[Input material]

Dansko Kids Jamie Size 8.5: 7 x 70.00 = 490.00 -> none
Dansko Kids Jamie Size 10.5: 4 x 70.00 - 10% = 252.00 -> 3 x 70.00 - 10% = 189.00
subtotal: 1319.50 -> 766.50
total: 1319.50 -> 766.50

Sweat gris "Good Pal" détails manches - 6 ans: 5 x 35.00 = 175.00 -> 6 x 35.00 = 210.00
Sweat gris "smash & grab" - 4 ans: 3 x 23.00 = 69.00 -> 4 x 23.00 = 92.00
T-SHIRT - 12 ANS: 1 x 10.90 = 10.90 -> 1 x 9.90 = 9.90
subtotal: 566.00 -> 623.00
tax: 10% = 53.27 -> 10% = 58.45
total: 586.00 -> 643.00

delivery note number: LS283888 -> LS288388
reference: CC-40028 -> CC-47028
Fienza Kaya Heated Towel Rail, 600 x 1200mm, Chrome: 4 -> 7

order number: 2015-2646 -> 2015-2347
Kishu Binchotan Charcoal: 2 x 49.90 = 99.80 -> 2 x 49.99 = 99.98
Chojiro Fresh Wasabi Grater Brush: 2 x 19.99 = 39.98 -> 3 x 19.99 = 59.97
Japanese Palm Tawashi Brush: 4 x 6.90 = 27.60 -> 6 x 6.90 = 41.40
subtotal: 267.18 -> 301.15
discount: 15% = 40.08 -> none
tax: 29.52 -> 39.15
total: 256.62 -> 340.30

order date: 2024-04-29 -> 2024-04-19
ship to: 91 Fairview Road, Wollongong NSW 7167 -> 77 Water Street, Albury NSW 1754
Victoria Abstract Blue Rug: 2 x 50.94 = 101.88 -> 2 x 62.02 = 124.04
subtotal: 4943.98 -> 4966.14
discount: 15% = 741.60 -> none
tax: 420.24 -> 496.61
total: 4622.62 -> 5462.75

[/Input material]

*Exercise*: Your task is to copy every line of the entries that contains the string "gris".

*Answer area*:
Sweat gris "Good Pal" détails manches - 6 ans: 5 x 35.00 = 175.00 -> 6 x 35.00 = 210.00
Sweat gris "smash & grab" - 4 ans: 3 x 23.00 = 69.00 -> 4 x 23.00 = 92.00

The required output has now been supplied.